Gildas GarrecCBT Psychotherapist
9 min read
This article is part of the "Lost Boys" series -- a multi-part exploration of the silent crisis affecting a generation of young men. Read the founding article: The Lost Boys: Why a Generation of Young Men Is Giving Up in Silence.

1. First, breathe

You have discovered that your son watches Andrew Tate videos. Or Fresh & Fit. Or "Red Pill" content. Perhaps he has started using vocabulary you do not recognize -- "alpha," "beta," "high value," "hypergamy." Perhaps he made a comment about women that chilled your blood.

The first reaction is often panic. Or anger. Or both.

Breathe. What follows in this article is important, and it begins with a counter-intuitive point: your initial reaction will determine whether you win or lose this battle. And most mistakes parents make at this stage push their son further away instead of bringing him closer.

2. Understand before reacting: why the manosphere attracts

Before knowing what to do, you need to understand why your son is drawn to these contents. And the answer is almost never "because he is misogynistic." The answer is more often: because he is suffering, and someone offered him an explanation.

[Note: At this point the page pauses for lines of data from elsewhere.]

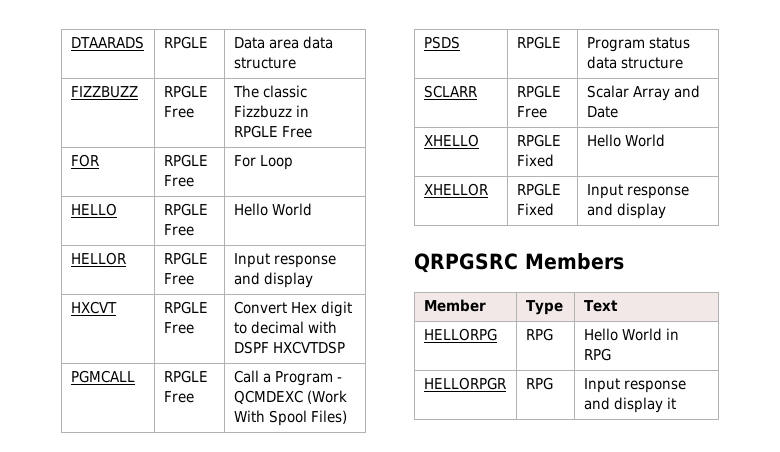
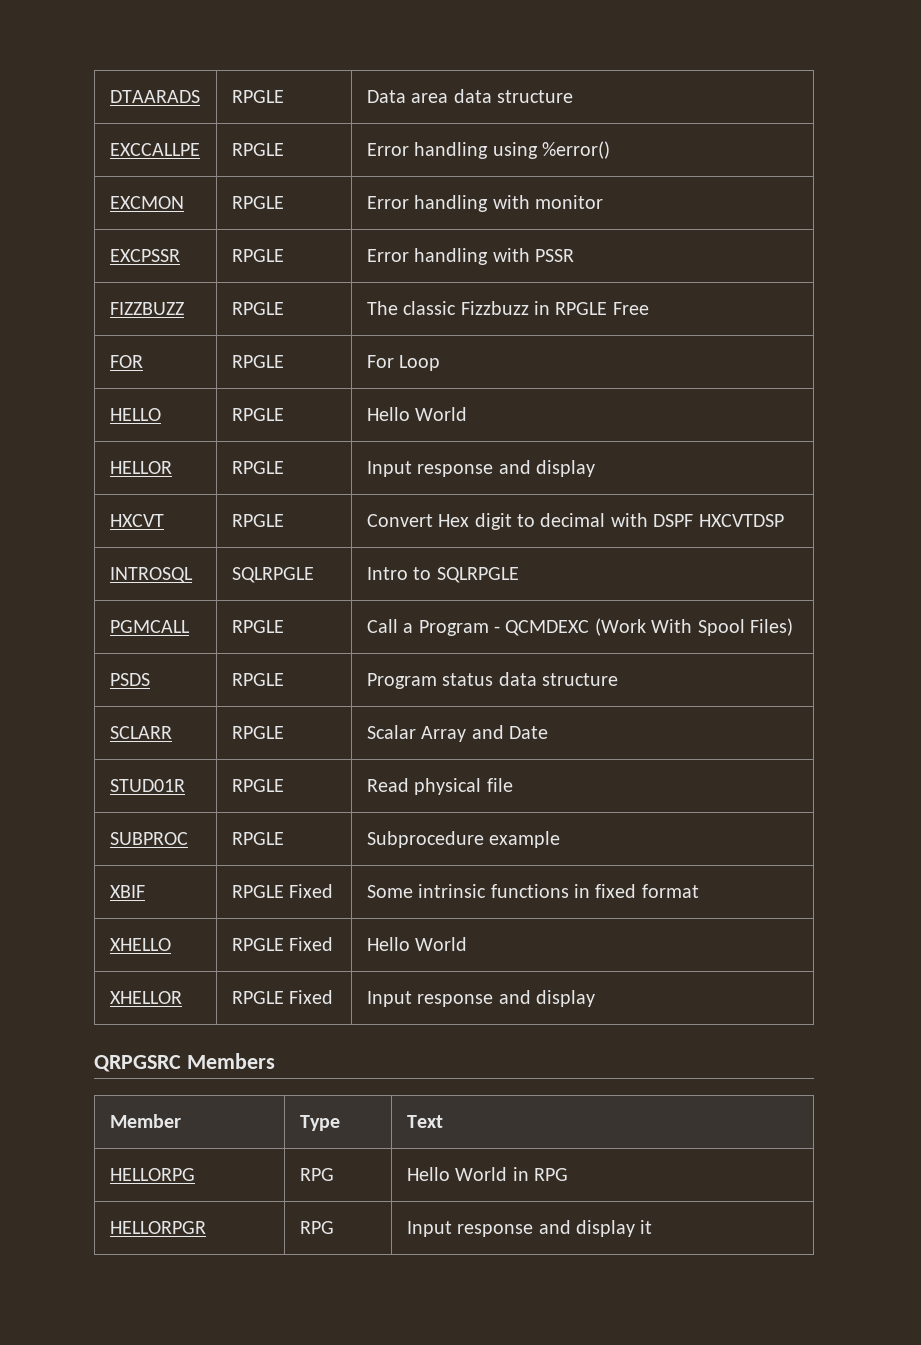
+ EXCCALLPE | RPGLE | Error handling using %error()
+ EXCMON | RPGLE | Error handling with monitor
+ EXCPSSR | RPGLE | Error handling with PSSR
- FIZZBUZZ | RPGLE Free | The classic Fizzbuzz in RPGLE Free
+ FIZZBUZZ | RPGLE | The classic Fizzbuzz in RPGLE Free
- FOR | RPGLE Free | For Loop
+ FOR | RPGLE | For Loop
- HELLO | RPGLE Free | Hello World
+ HELLO | RPGLE | Hello World
- HELLOR | RPGLE Free | Input response and display
+ HELLOR | RPGLE | Input response and display
- HXCVT | RPGLE Free | Convert Hex digit to decimal with DSPF HXCVTDSP
+ HXCVT | RPGLE | Convert Hex digit to decimal with DSPF HXCVTDSP
+ INTROSQL | SQLRPGLE | Intro to SQLRPGLE
- PGMCALL | RPGLE Free | Call a Program - QCMDEXC (Work With Spool Files)
+ PGMCALL | RPGLE | Call a Program - QCMDEXC (Work With Spool Files)
- SCLARR | RPGLE Free | Scalar Array and Date
+ SCLARR | RPGLE | Scalar Array and Date
+ STUD01R | RPGLE | Read physical file
+ SUBPROC | RPGLE | Subprocedure example
+ XBIF | RPGLE Fixed | Some intrinsic functions in fixed format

The manosphere operates on a predictable pattern:

Step 1: Validate the pain. "You feel alone? You feel like no one understands you? That girls are not interested in you? That the world is unfair to men? That is normal. You are right to feel this way." Step 2: Provide an explanation. "The problem is society. Feminism. Women. The system. You are not to blame -- you are a victim." Step 3: Propose a solution. "Become an 'alpha.' Get rich. Dominate. Women are programmed to desire high-status men. Here is how you take back control."

This pattern works because step 1 is true. Many young men genuinely suffer. And when no one in their circle validates this suffering, manosphere influencers become the only ones saying: "I see you."

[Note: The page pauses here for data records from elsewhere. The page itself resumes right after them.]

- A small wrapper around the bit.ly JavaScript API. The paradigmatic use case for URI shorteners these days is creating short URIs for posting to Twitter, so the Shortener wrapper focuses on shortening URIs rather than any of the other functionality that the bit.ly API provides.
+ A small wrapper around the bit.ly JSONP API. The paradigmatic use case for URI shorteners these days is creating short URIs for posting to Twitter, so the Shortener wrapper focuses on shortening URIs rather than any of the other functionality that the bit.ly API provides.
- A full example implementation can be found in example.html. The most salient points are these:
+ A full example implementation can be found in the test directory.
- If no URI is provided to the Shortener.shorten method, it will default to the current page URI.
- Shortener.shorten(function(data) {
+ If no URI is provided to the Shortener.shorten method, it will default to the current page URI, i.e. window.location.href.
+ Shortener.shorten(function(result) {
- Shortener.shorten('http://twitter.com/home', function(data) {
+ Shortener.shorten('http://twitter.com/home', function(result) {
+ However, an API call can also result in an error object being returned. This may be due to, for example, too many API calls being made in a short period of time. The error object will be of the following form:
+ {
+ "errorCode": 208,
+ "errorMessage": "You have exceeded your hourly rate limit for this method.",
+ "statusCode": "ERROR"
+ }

The trap is that the validation of step 1 makes steps 2 and 3 credible.

3. Mistakes to avoid absolutely

Mistake 1: Banning. Confiscating the phone, blocking YouTube -- this does not work. It reinforces the manosphere narrative: "they are trying to silence you, to control you." Mistake 2: Ridiculing. "Andrew Tate? That guy is a clown." Perhaps. But for your son, he is someone who speaks to him. Ridiculing the object of his admiration means ridiculing your son himself. Mistake 3: Lecturing. Facts do not fight emotions. Your son is not attracted by Tate because he rationally evaluated his arguments -- he is attracted because Tate responds to an emotional need. As long as you do not address the need, facts bounce off. Mistake 4: Shaming. Shaming triggers shame. And shame is the mechanism that pushes people toward radical communities -- not the one that pulls them out. Mistake 5: Ignoring. "It is a phase, it will pass." Maybe. But the YouTube algorithm is designed to deepen engagement, not moderate it.
Wondering about the quality of your bond with your teenager? The adult attachment test can illuminate your own relational schémas.

4. What works: the 5-step strategy

Step 1: Validate the pain (without validating the ideology)

This is the keystone. Before you can influence your son, you must regain credibility as an interlocutor. And that begins with recognizing what he is experiencing.

"I see that you find these contents interesting. I think it is because they talk about things that matter to you -- relationships, self-confidence, finding your place. That is normal to look for answers to these questions."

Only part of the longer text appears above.